Costs in Criminal Cases Act 1973
- Parliament of the United Kingdom
- Long title: An Act to consolidate certain enactments relating to costs in criminal cases.
- Citation: 1973 c. 14
- Territorial extent: England and Wales

Dates
- Royal assent: 18 April 1973
- Commencement: 18 July 1973
- Repealed: 1 October 1986
- Amends: See § Repealed enactments
- Repeals/revokes: See § Repealed enactments
- Amended by: Solicitors Act 1974; Administration of Justice Act 1977; Interpretation Act 1978; Magistrates' Courts Act 1980; Senior Courts Act 1981;
- Repealed by: Prosecution of Offences Act 1985

Status: Repealed

Text of statute as originally enacted

= Costs in Criminal Cases Act 1973 =

Act of the Parliament of the United Kingdom

The Costs in Criminal Cases Act 1973 (c. 14) was an act of the Parliament of the United Kingdom that consolidated enactments relating to costs in criminal cases in England and Wales.

== Provisions ==
=== Repealed enactments ===
Section 21(2) of the act repealed 8 enactments, listed in the second schedule to the act.

| Citation | Short title | Extent of repeal |
|---|---|---|
| 15 & 16 Geo. 6 & 1 Eliz. 2. c. 48 | Costs in Criminal Cases Act 1952 | The whole act. |
| 15 & 16 Geo. 6 & 1 Eliz. 2. c. 55 | Magistrates' Courts Act 1952 | In Schedule 5, the entry relating to the Costs in Criminal Cases Act 1952. |
| 7 & 8 Eliz. 2. c. 72 | Mental Health Act 1959 | In Part I of Schedule 7, the entry relating to the Costs in Criminal Cases Act 1952. |
| 1967 c. 80 | Criminal Justice Act 1967 | Section 31(1) and (2). |
| 1968 c. 19 | Criminal Appeal Act 1968 | In section 32(2), the words preceding the words "section 33", and the words from "and section 47" to "Crown Court out of central funds)". Section 32(4). Sections 24 to 28. Section 31(2)(g). Sections 39 to 41. Section 44(d). In Schedule 5, the entries relating to sections 12 and 17(2) of the Costs in Criminal Cases Act 1952. In Schedule 9, paragraph 5. |
| 1970 c. 31 | Administration of Justice Act 1970 | Sections 47 to 49. Section 51(1).

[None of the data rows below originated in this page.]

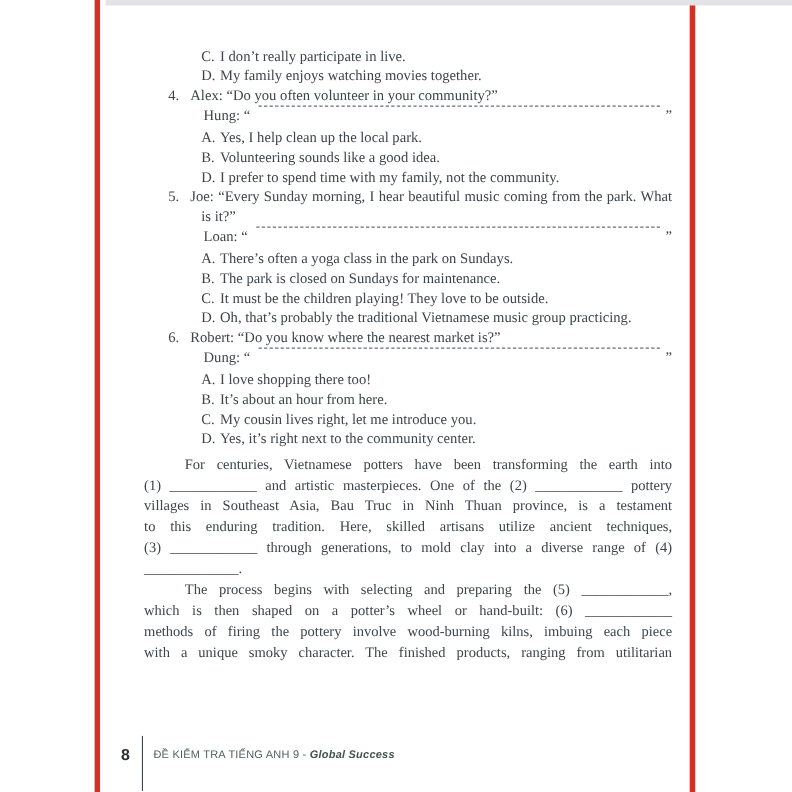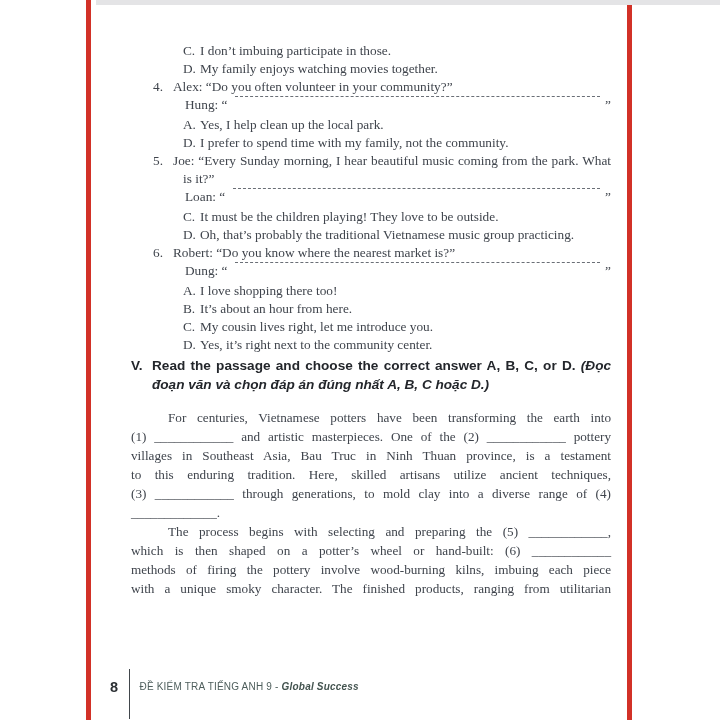--- a/index.html
+++ b/index.html
@@ -28,69 +28,78 @@
   .ans .cq{margin-bottom:2px;}
 
   .sec-head{
     font-family:"Liberation Sans", sans-serif;font-weight:bold;
     font-size:13.6px;line-height:19px;color:#23262b;
     padding-left:21px;text-indent:-21px;text-align:justify;margin-top:2px;
   }
   .sec-head .secnum{display:inline-block;width:21px;text-indent:0;}
   .sec-head .vi{font-style:italic;}
 
-  .passage{margin-top:14px;font-size:13.2px;line-height:19px;}
+  .passage{margin-top:4px;font-size:13.2px;line-height:19px;}
   .pline{height:19px;text-align:justify;-moz-text-align-last:justify;text-align-last:justify;}
   .pline.pl-last{text-align:left;text-align-last:left;}
   .pline.pl-indent{padding-left:37px;}
 
   .footer{position:absolute;left:110px;top:679px;display:flex;align-items:flex-start;}
   .f-num{font-family:"Liberation Sans", sans-serif;font-weight:bold;font-size:14.5px;color:#2b2f33;line-height:16px;}
   .f-div{width:1.4px;background:#41464b;height:50px;margin:-10px 9px 0 11px;}
   .f-title{font-family:"Liberation Sans", sans-serif;font-size:10px;color:#4e5e5c;line-height:15px;letter-spacing:0.2px;}
   .f-title .edition{font-weight:bold;font-style:italic;color:#43534f;}
 </style>
 </head>
 <body>
 
 <div class="red-bar red-left"></div>
 <div class="red-bar red-right"></div>
 <div class="top-edge"></div>
 
 <div class="content">
 
   <div class="row opt">
-    <span class="lbl">C.</span><span>I don’t imbuing participate in those.</span>
+    <span class="lbl">C.</span><span>I don’t really participate in live.</span>
   </div>
   <div class="row opt">
     <span class="lbl">D.</span><span>My family enjoys watching movies together.</span>
   </div>
 
   <div class="row qrow">
     <span class="qnum">4.</span><span>Alex: “Do you often volunteer in your community?”</span>
   </div>
   <div class="ans">
     <span>Hung: “</span>
     <span class="blank"></span>
     <span class="cq">”</span>
   </div>
   <div class="row opt">
     <span class="lbl">A.</span><span>Yes, I help clean up the local park.</span>
   </div>
   <div class="row opt">
+    <span class="lbl">B.</span><span>Volunteering sounds like a good idea.</span>
+  </div>
+  <div class="row opt">
     <span class="lbl">D.</span><span>I prefer to spend time with my family, not the community.</span>
   </div>
 
   <div class="row qrow">
     <span class="qnum">5.</span><span>Joe: “Every Sunday morning, I hear beautiful music coming from the park. What is it?”</span>
   </div>
   <div class="ans">
     <span>Loan: “</span>
     <span class="blank"></span>
     <span class="cq">”</span>
+  </div>
+  <div class="row opt">
+    <span class="lbl">A.</span><span>There’s often a yoga class in the park on Sundays.</span>
+  </div>
+  <div class="row opt">
+    <span class="lbl">B.</span><span>The park is closed on Sundays for maintenance.</span>
   </div>
   <div class="row opt">
     <span class="lbl">C.</span><span>It must be the children playing! They love to be outside.</span>
   </div>
   <div class="row opt">
     <span class="lbl">D.</span><span>Oh, that’s probably the traditional Vietnamese music group practicing.</span>
   </div>
 
   <div class="row qrow">
     <span class="qnum">6.</span><span>Robert: “Do you know where the nearest market is?”</span>
@@ -106,23 +115,20 @@
   <div class="row opt">
     <span class="lbl">B.</span><span>It’s about an hour from here.</span>
   </div>
   <div class="row opt">
     <span class="lbl">C.</span><span>My cousin lives right, let me introduce you.</span>
   </div>
   <div class="row opt">
     <span class="lbl">D.</span><span>Yes, it’s right next to the community center.</span>
   </div>
 
-  <div class="sec-head">
-    <span class="secnum">V.</span><span>Read the passage and choose the correct answer A, B, C, or D.</span> <span class="vi">(Đọc đoạn văn và chọn đáp án đúng nhất A, B, C hoặc D.)</span>
-  </div>
 
   <div class="passage">
     <div class="pline pl-indent">For centuries, Vietnamese potters have been transforming the earth into</div>
     <div class="pline">(1) ____________ and artistic masterpieces. One of the (2) ____________ pottery</div>
     <div class="pline">villages in Southeast Asia, Bau Truc in Ninh Thuan province, is a testament</div>
     <div class="pline">to this enduring tradition. Here, skilled artisans utilize ancient techniques,</div>
     <div class="pline">(3) ____________ through generations, to mold clay into a diverse range of (4)</div>
     <div class="pline pl-last">_____________.</div>
     <div class="pline pl-indent">The process begins with selecting and preparing the (5) ____________,</div>
     <div class="pline">which is then shaped on a potter’s wheel or hand-built: (6) ____________</div>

In section 51(2), the words "the Costs in Criminal Cases Act 1952 and other". Section 52(1) and (2). In section 52(3), paragraph (a) and the words from "by the prosecutor" to "may be". |
| 1971 c. 23 | Courts Act 1971 | In section 52(5), the words from "Subsections (1)" to "1952; and". In Schedule 6— paragraphs 1 to 5; paragraph 8; in paragraph 9(1), the words from "Section 5" to "appeals out of central funds)," and the words from "and after" onwards; paragraph 9(2); paragraph 11. In Schedule 9, the entry relating to the Costs in Criminal Cases Act 1952. |
| 1972 c. 71 | Criminal Justice Act 1972 | Section 39. Schedule 3. In Schedule 5, the amendments of the Costs in Criminal Cases Act 1952, and the amendment of paragraph 9 of Schedule 9 to the Administration of Justice Act 1970. |

== Subsequent developments ==
The whole act was repealed by section 31(6) of, and schedule 2 to, the Prosecution of Offences Act 1985, which came into force on 1 October 1986.